→ ASSIGNMENT: Each entry below should be output exactly, apart from its images.

☆ ☆ ☆ ☆ ☆ ☆ ☆

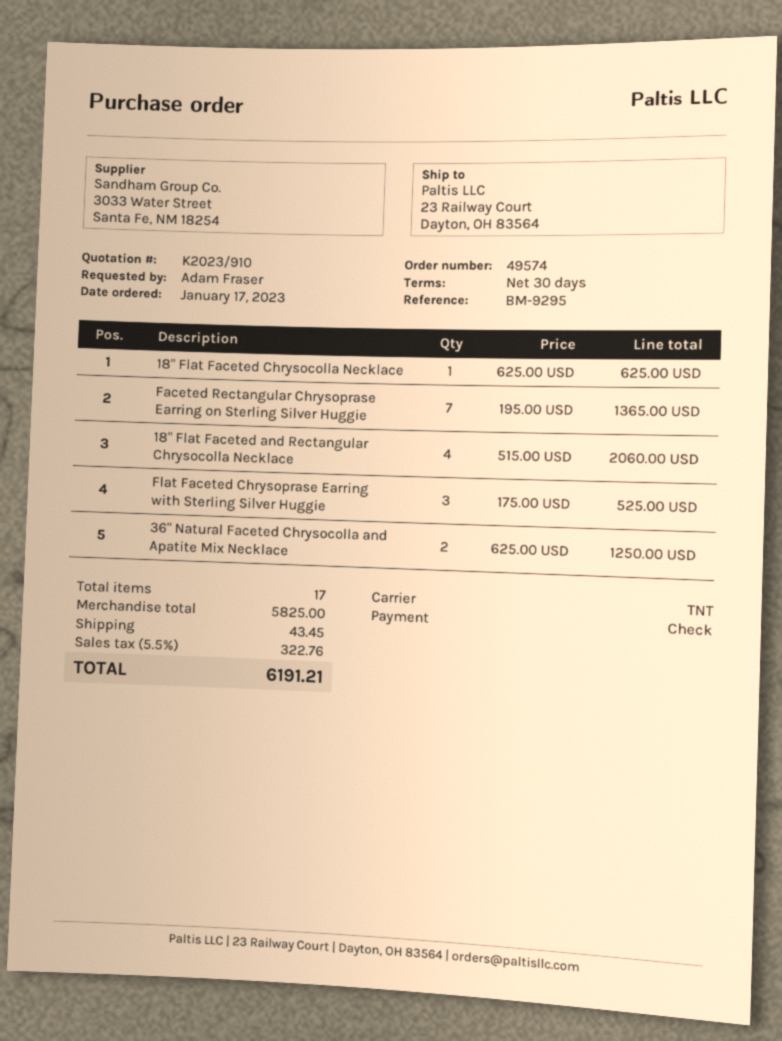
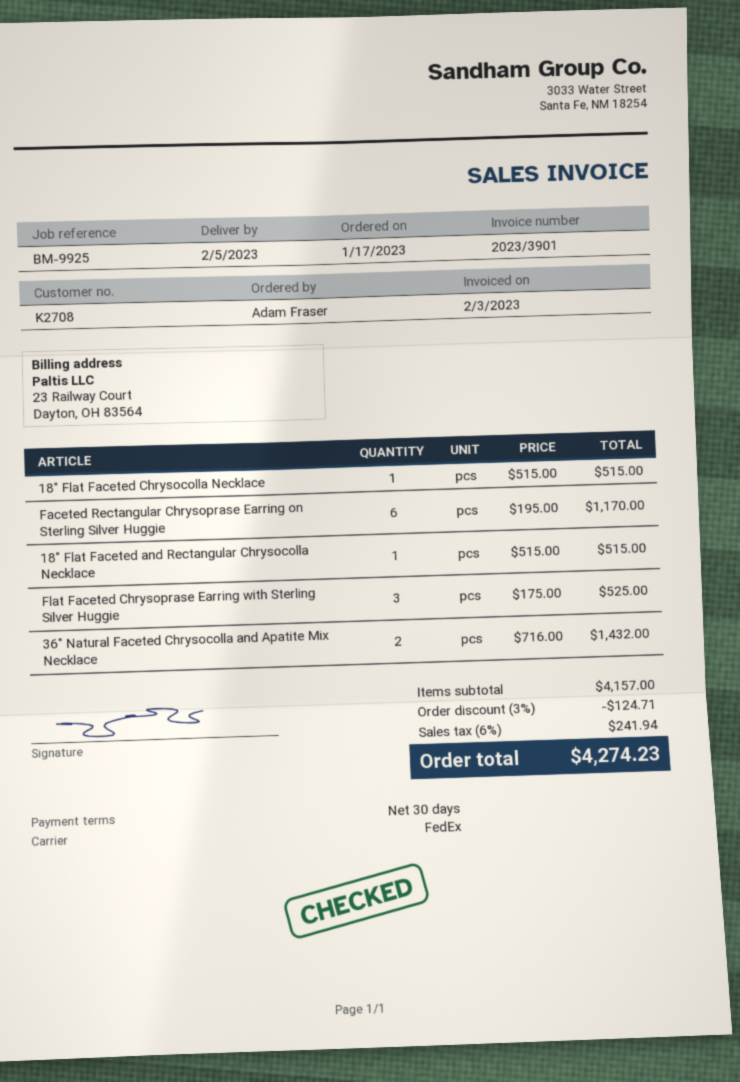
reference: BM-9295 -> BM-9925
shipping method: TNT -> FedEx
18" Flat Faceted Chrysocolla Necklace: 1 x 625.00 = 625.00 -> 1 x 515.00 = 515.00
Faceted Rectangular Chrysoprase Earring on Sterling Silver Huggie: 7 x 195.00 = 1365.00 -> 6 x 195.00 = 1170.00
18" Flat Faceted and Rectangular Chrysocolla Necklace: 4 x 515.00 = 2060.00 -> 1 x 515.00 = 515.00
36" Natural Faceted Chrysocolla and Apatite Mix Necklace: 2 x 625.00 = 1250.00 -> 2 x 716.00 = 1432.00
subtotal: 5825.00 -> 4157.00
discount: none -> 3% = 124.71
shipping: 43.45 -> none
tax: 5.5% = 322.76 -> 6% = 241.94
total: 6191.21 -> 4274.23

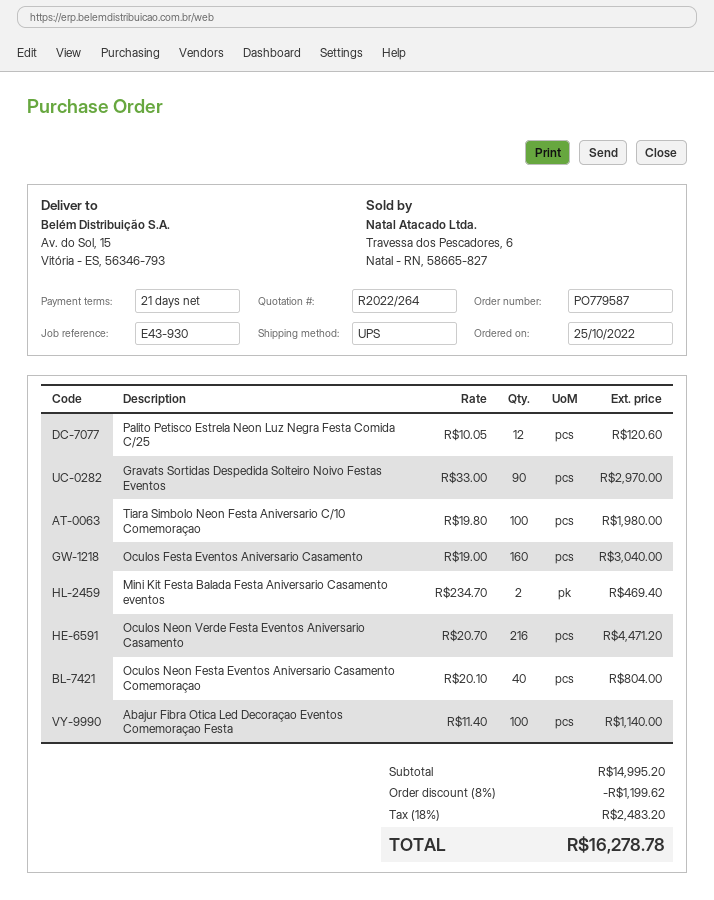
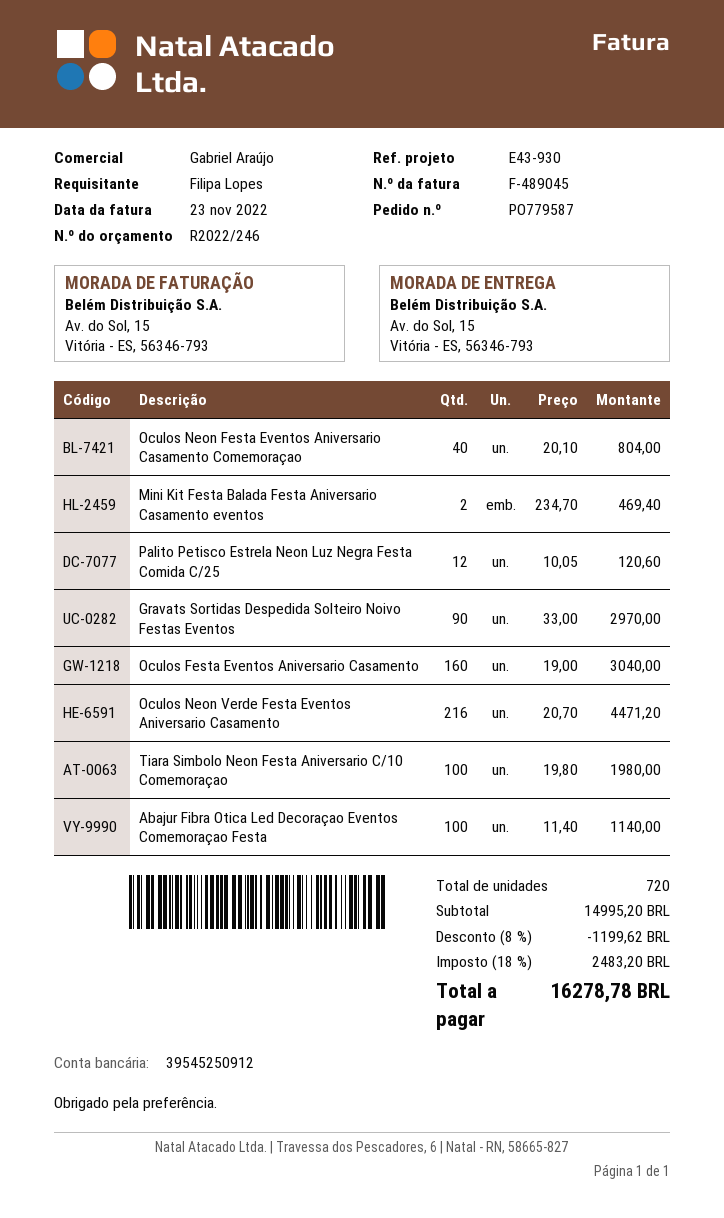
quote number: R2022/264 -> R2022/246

☆ ☆ ☆ ☆ ☆ ☆ ☆

→ EXERCISE SOLUTION:
reference: BM-9295 -> BM-9925
shipping method: TNT -> FedEx
18" Flat Faceted Chrysocolla Necklace: 1 x 625.00 = 625.00 -> 1 x 515.00 = 515.00
Faceted Rectangular Chrysoprase Earring on Sterling Silver Huggie: 7 x 195.00 = 1365.00 -> 6 x 195.00 = 1170.00
18" Flat Faceted and Rectangular Chrysocolla Necklace: 4 x 515.00 = 2060.00 -> 1 x 515.00 = 515.00
36" Natural Faceted Chrysocolla and Apatite Mix Necklace: 2 x 625.00 = 1250.00 -> 2 x 716.00 = 1432.00
subtotal: 5825.00 -> 4157.00
discount: none -> 3% = 124.71
shipping: 43.45 -> none
tax: 5.5% = 322.76 -> 6% = 241.94
total: 6191.21 -> 4274.23

quote number: R2022/264 -> R2022/246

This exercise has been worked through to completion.